───── DATA EXTRACT ─────
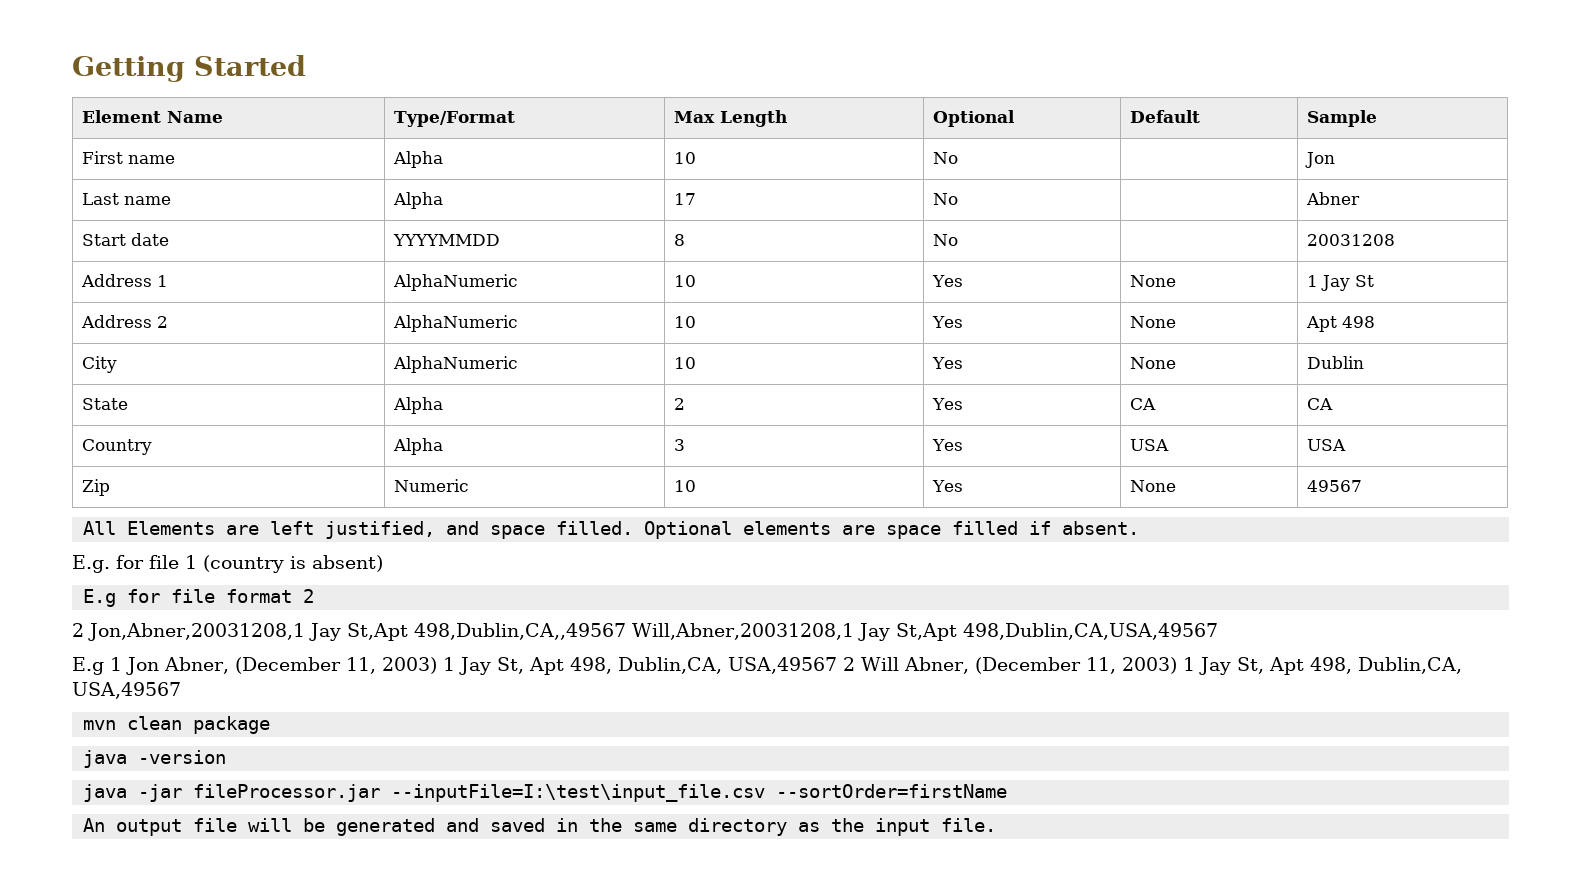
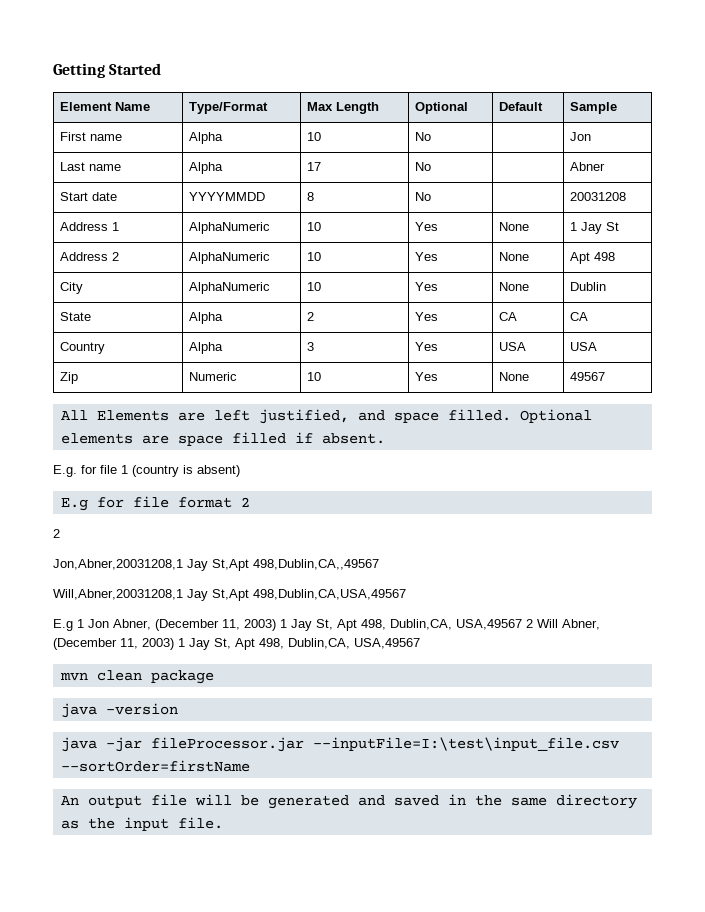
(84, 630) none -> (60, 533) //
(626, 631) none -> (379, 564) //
─────
───── DATA EXTRACT ─────
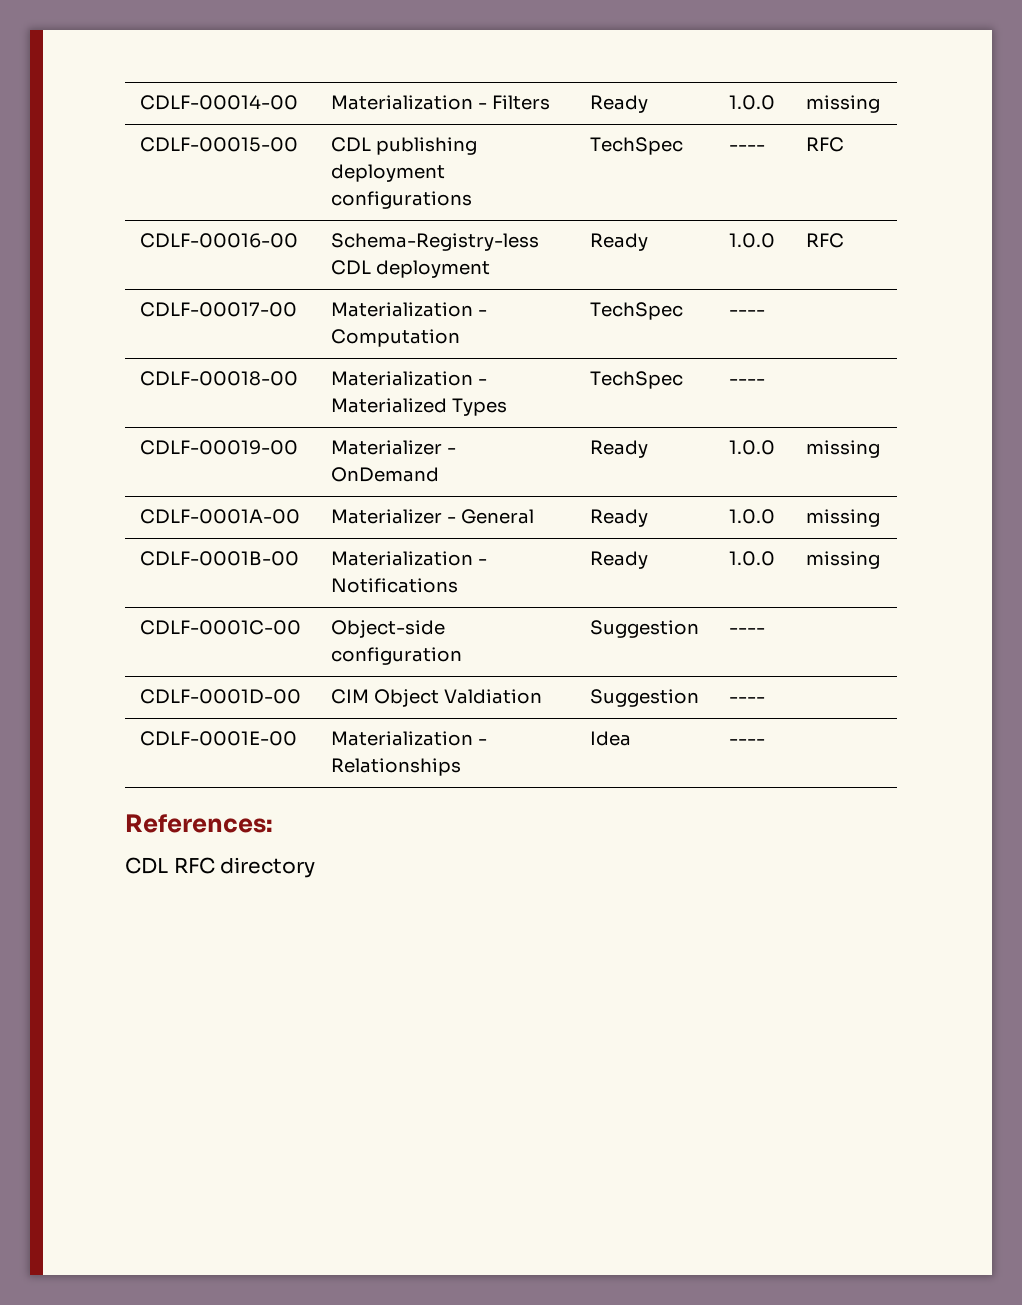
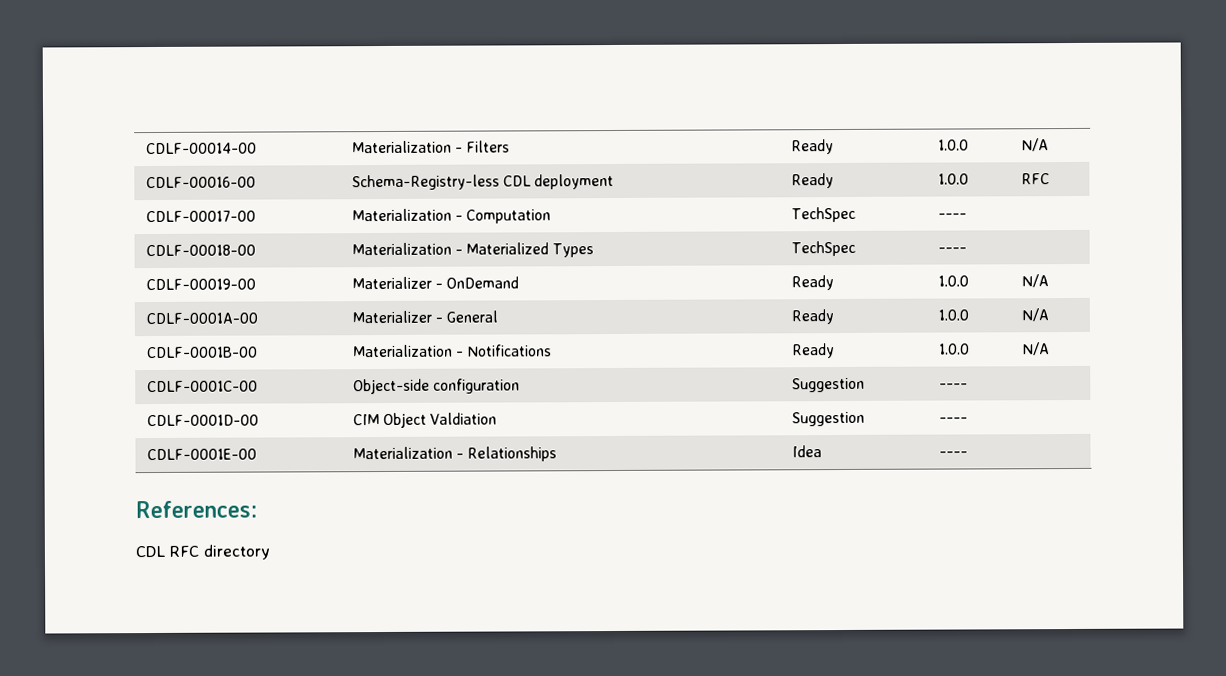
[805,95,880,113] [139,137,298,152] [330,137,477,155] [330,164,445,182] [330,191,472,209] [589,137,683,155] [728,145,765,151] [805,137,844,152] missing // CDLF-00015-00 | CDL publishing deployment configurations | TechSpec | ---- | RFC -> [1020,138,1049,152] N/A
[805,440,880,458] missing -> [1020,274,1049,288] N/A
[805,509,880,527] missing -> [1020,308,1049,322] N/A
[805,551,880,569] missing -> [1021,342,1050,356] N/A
─────
* **EXERCISE**: Work out how many lines in the entries contain "none" and give that number alone.

* **THE COMPLETED TASK**: 2